§ Exercise requirements
Every line of the data below is to be duplicated exactly, pictures excepted.
* * *
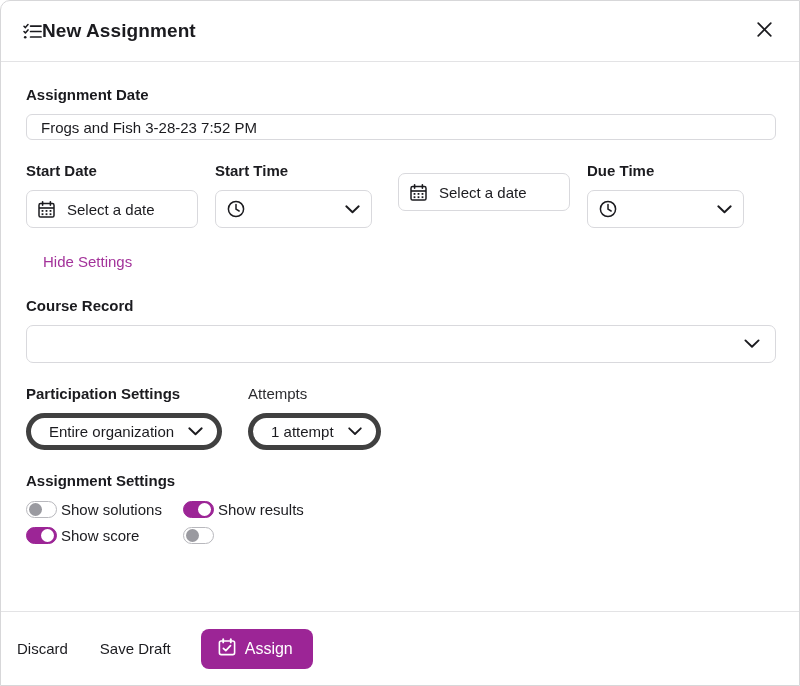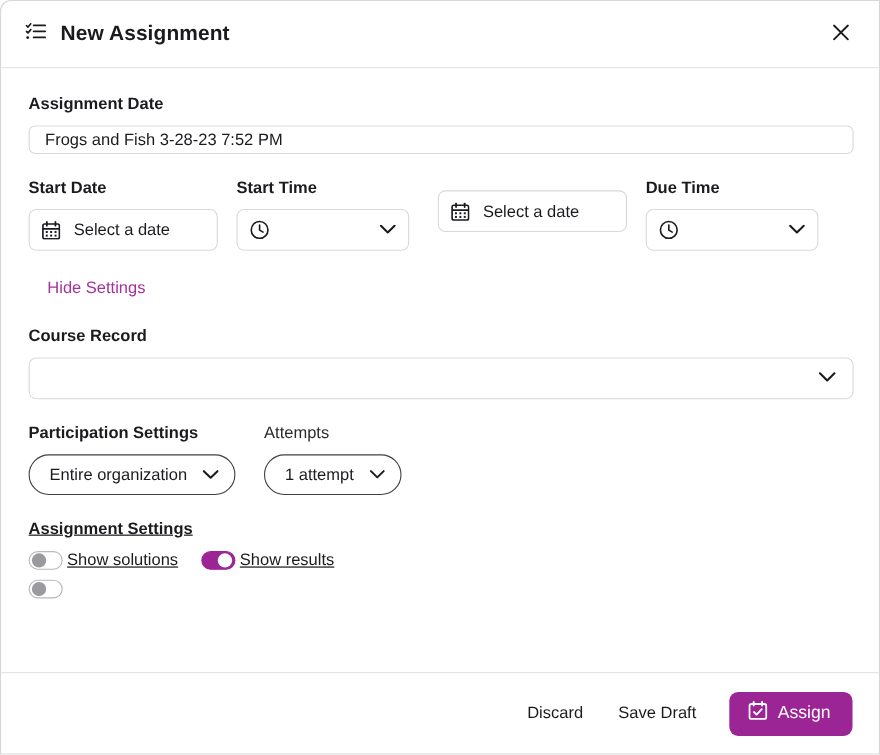--- a/index.html
+++ b/index.html
@@ -29,21 +29,21 @@
   .modal-header {
     height: 61px;
     flex: 0 0 61px;
     border-bottom: 1px solid #e3e3e5;
     display: flex;
     align-items: center;
     padding: 0 20px 0 22px;
   }
   .header-left {
     display: flex;
-    gap: 13px;
+    align-items: center;
     flex: 1;
   }
   .header-title {
     font-size: 19px;
     font-weight: bold;
     color: #1b1b1f;
     letter-spacing: 0.1px;
   }
   .checklist-icon { width: 19px; height: 17px; display: block; }
   .close-btn {
@@ -143,37 +143,37 @@
     cursor: pointer;
   }
   .select-wide .sel-value { flex: 1; font-size: 15px; color: #1b1b1f; }
 
   
   .part-row { display: flex; margin-top: 22px; }
   .part-col { margin-right: 26px; }
   .select-pill {
     height: 37px;
     margin-top: 11px;
-    border: 1px solid #404040;
+    border: 5px solid #404040;
     border-radius: 19px;
     background: #fff;
     display: inline-flex;
     align-items: center;
     padding: 0 14px 0 18px;
     cursor: pointer;
   }
   .select-pill .pill-value {
     font-size: 15px;
     color: #1b1b1f;
     white-space: nowrap;
   }
   .select-pill .pill-chev { margin-left: 14px; display: flex; align-items: center; }
 
   
-  .assign-settings { margin-top: 22px; text-decoration: underline; }
+  .assign-settings { margin-top: 22px; }
   .toggle-grid {
     margin-top: 12px;
     display: grid;
     grid-template-columns: 157px auto;
     row-gap: 9px;
   }
   .toggle-item {
     display: flex;
     align-items: center;
     gap: 4px;
@@ -204,21 +204,21 @@
   .toggle.off .knob { background: #9a9aa0; left: 2px; }
   .toggle.on .knob { background: #ffffff; right: 2px; }
   .toggle-label { font-size: 15px; color: #1b1b1f; white-space: nowrap; }
 
   
   .modal-footer {
     flex: 0 0 74px;
     border-top: 1px solid #e3e3e5;
     display: flex;
     align-items: center;
-    justify-content: flex-end;
+    justify-content: flex-start;
     padding-right: 24px;
     gap: 0;
   }
   .btn-text {
     font-family: "Liberation Sans", sans-serif;
     font-size: 15px;
     color: #1b1b1f;
     background: none;
     border: none;
     cursor: pointer;
@@ -415,20 +415,26 @@
           <span class="toggle-label">Show solutions</span>
         </div>
 
         <div class="toggle-item">
           <span class="toggle on">
               <span class="knob"></span>
             </span>
           <span class="toggle-label">Show results</span>
         </div>
 
+        <div class="toggle-item">
+          <span class="toggle on">
+              <span class="knob"></span>
+            </span>
+          <span class="toggle-label">Show score</span>
+        </div>
 
         <div class="toggle-item">
           <span class="toggle off">
               <span class="knob"></span>
             </span>
         </div>
 
       </div>
     </div>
* * *
§ Reply to the task
--- a/index.html
+++ b/index.html
@@ -29,21 +29,21 @@
   .modal-header {
     height: 61px;
     flex: 0 0 61px;
     border-bottom: 1px solid #e3e3e5;
     display: flex;
     align-items: center;
     padding: 0 20px 0 22px;
   }
   .header-left {
     display: flex;
-    gap: 13px;
+    align-items: center;
     flex: 1;
   }
   .header-title {
     font-size: 19px;
     font-weight: bold;
     color: #1b1b1f;
     letter-spacing: 0.1px;
   }
   .checklist-icon { width: 19px; height: 17px; display: block; }
   .close-btn {
@@ -143,37 +143,37 @@
     cursor: pointer;
   }
   .select-wide .sel-value { flex: 1; font-size: 15px; color: #1b1b1f; }
 
   
   .part-row { display: flex; margin-top: 22px; }
   .part-col { margin-right: 26px; }
   .select-pill {
     height: 37px;
     margin-top: 11px;
-    border: 1px solid #404040;
+    border: 5px solid #404040;
     border-radius: 19px;
     background: #fff;
     display: inline-flex;
     align-items: center;
     padding: 0 14px 0 18px;
     cursor: pointer;
   }
   .select-pill .pill-value {
     font-size: 15px;
     color: #1b1b1f;
     white-space: nowrap;
   }
   .select-pill .pill-chev { margin-left: 14px; display: flex; align-items: center; }
 
   
-  .assign-settings { margin-top: 22px; text-decoration: underline; }
+  .assign-settings { margin-top: 22px; }
   .toggle-grid {
     margin-top: 12px;
     display: grid;
     grid-template-columns: 157px auto;
     row-gap: 9px;
   }
   .toggle-item {
     display: flex;
     align-items: center;
     gap: 4px;
@@ -204,21 +204,21 @@
   .toggle.off .knob { background: #9a9aa0; left: 2px; }
   .toggle.on .knob { background: #ffffff; right: 2px; }
   .toggle-label { font-size: 15px; color: #1b1b1f; white-space: nowrap; }
 
   
   .modal-footer {
     flex: 0 0 74px;
     border-top: 1px solid #e3e3e5;
     display: flex;
     align-items: center;
-    justify-content: flex-end;
+    justify-content: flex-start;
     padding-right: 24px;
     gap: 0;
   }
   .btn-text {
     font-family: "Liberation Sans", sans-serif;
     font-size: 15px;
     color: #1b1b1f;
     background: none;
     border: none;
     cursor: pointer;
@@ -415,20 +415,26 @@
           <span class="toggle-label">Show solutions</span>
         </div>
 
         <div class="toggle-item">
           <span class="toggle on">
               <span class="knob"></span>
             </span>
           <span class="toggle-label">Show results</span>
         </div>
 
+        <div class="toggle-item">
+          <span class="toggle on">
+              <span class="knob"></span>
+            </span>
+          <span class="toggle-label">Show score</span>
+        </div>
 
         <div class="toggle-item">
           <span class="toggle off">
               <span class="knob"></span>
             </span>
         </div>
 
       </div>
     </div>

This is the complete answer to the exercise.